What bugs me is the fact that he probably one day told his friends to call him Vicious and they just did? How did he make them? Was he like really scary? Wow, if one of my friends tried to pull something like that off I would break down laughing and most certainly make fun of them forever. Also, let’s get past the friends thing and move into romance territory. How can you, without at least giggling scream that name during sex?
What else is there to say? That’s all folks!

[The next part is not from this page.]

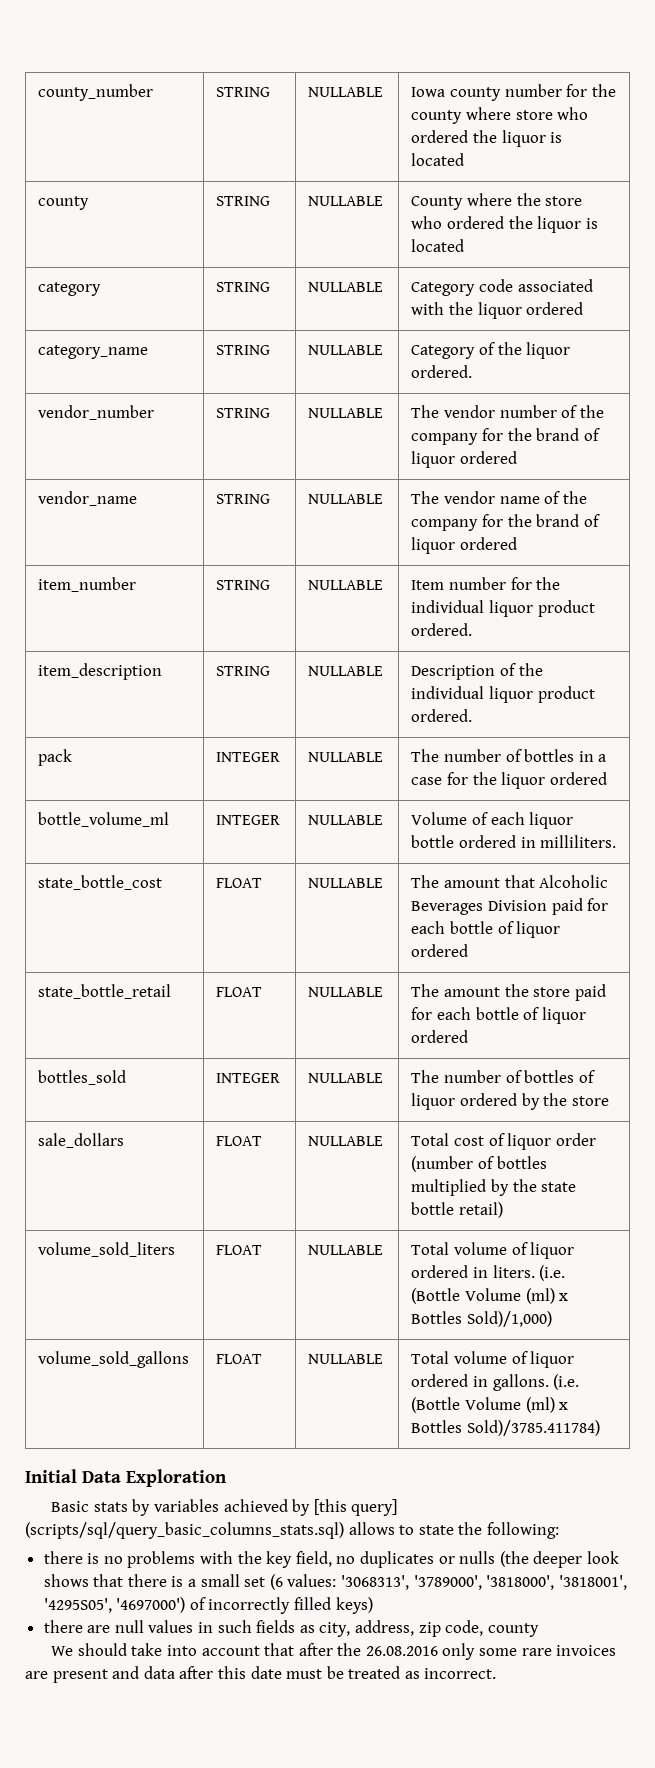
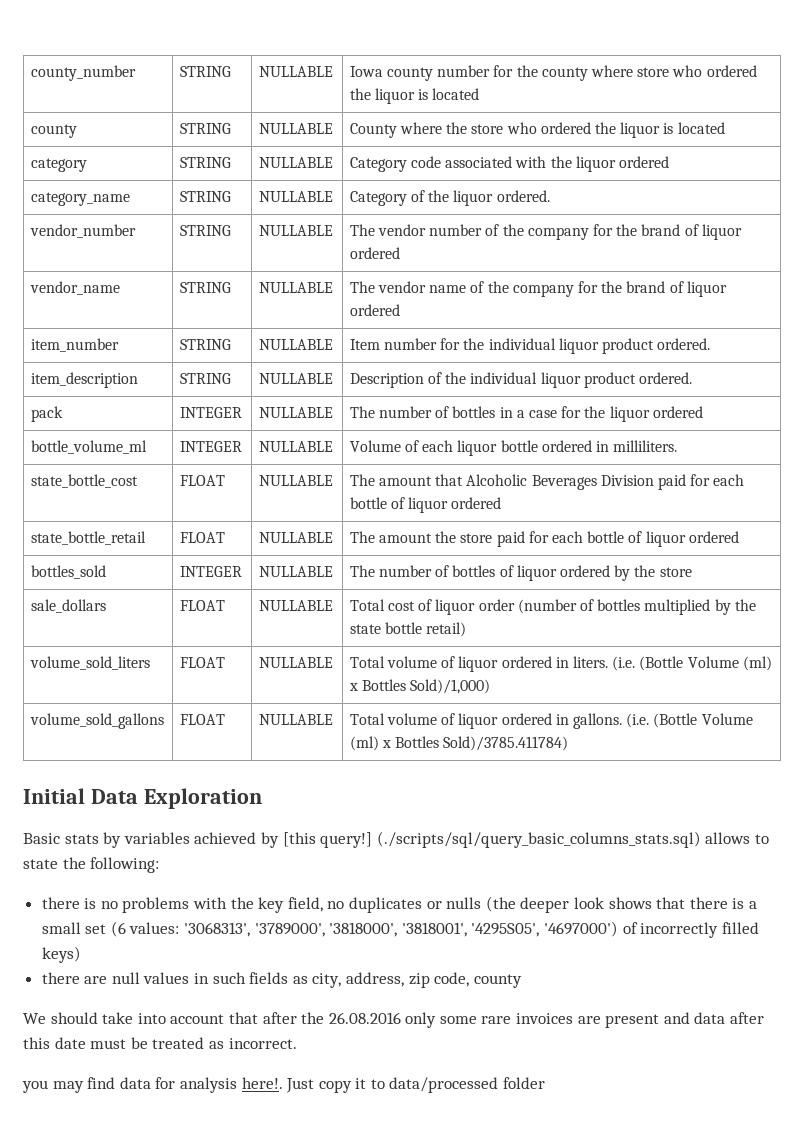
- Basic stats by variables achieved by [this query] (scripts/sql/query_basic_columns_stats.sql) allows to state the following:
+ Basic stats by variables achieved by [this query!] (./scripts/sql/query_basic_columns_stats.sql) allows to state the following:
+ you may find data for analysis here!. Just copy it to data/processed folder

Speaking of our favourite scary boy, he has problems. And I mean like deep, heart-wrenching, bone-breaking problems. His childhood was filled with every type of fucked up. I’m not going to spoil you, but you should definitely look into the trigger warnings for this book! We have all types of violence and neglect.
What bugs me is that I have a feeling that all of this has been put in his backstory just to justify his current behavior. Since he is such a fucking asshole throughout the whole book, now that you know what has happened to him you should automatically feel sorry for him. Your trauma does not excuse your behaviour towards other people. Especially when your behaviour causes trauma in other people.  I enjoy reading about characters with severe trauma who throughout the book get better, learn how to deal with what happened to them and simply attain a better quality of life. However, in this book that wasn’t the case. We had this “damaged” boy who has been bulling his love interest for a whole year and in his mind it was okay because “she was his”. He constantly manipulated her and others to hurt her or to make himself feel better which often ended up again hurting her. And she put up with it. Because she was just so nice, lovable and innocent. And he was tainted, broken and vile. So he had to break her because he was jealous. Okay… that can be normal human behaviour. It doesn’t make it okay. It especially doesn’t make it okay when you are twenty-fucking-seven and you are still acting this way towards another person. And this doesn’t stop when he starts “feeling” things…

“You were so clean, and I was filthy. I guess I wanted to dirty you up.”

“He was toxic, poison, and he was going to kill everything beautiful in my life if I let him. He was the storm to my cherry blossoms.”

It kind of made “a bit bit angry” when he gave her a proper nickname Em and stopped calling her Help, since it was portrayed as character development. And I guess it can be character development, but come on. Wow.

“He said he doesn’t know any Emilia, but he does know a girl named Help.”

Let’s get a bit more lighthearted for a moment and talk more about stupid names. Firstly, the fact that our bad boys have a name for their group – Four Hot Holes. Stupid name, but they were in high school so what can you expect. And then the little fuckers go and decide to name their company FHH (Fiscal Heights Holding aka Four Hot Holes). Wow, that is so outrageous I can almost see four rich kids doing it. Made me laugh, so I guess that’s a positive.
One other thing about their company… what do they actually do? Because they all claim to be lawyers and yet they have a company that deals with finance and stock.

Now, onto my next victim. Emilia LeBlanc. Is this woman nine years old? What’s up with her clothes? “She came in wearing a red-and-white ladybug dress – I shit you not – and yellow leggings.” Okay, fine. Not important, just personal preference…
But then you have him: “He wore a long dark-gray pea coat, charcoal slacks, a cashmere sweater, and his usual scowl.”

Let’s move onto the dialogue. All I can say it was okay most of the time, but when it was bad, it was really bad. Incredibly cringy.

It wasn’t all bad, of course, but writing about the bad parts is my favourite, as you all know by now. I did like the bad, tormented boy trope, as usual. He was just a bit too vicious… (I apologize for this one.) I like that in the end he did start respecting her, even though in my opinion she shouldn’t have stayed for so long and waited for him to learn to  respect her.
I think I will continue on with this series since I can see how good this book could have been. I am interested to see what L. J. Shen does with the remaining three Hot Holes. And to say I wasn’t entertained would be a lie.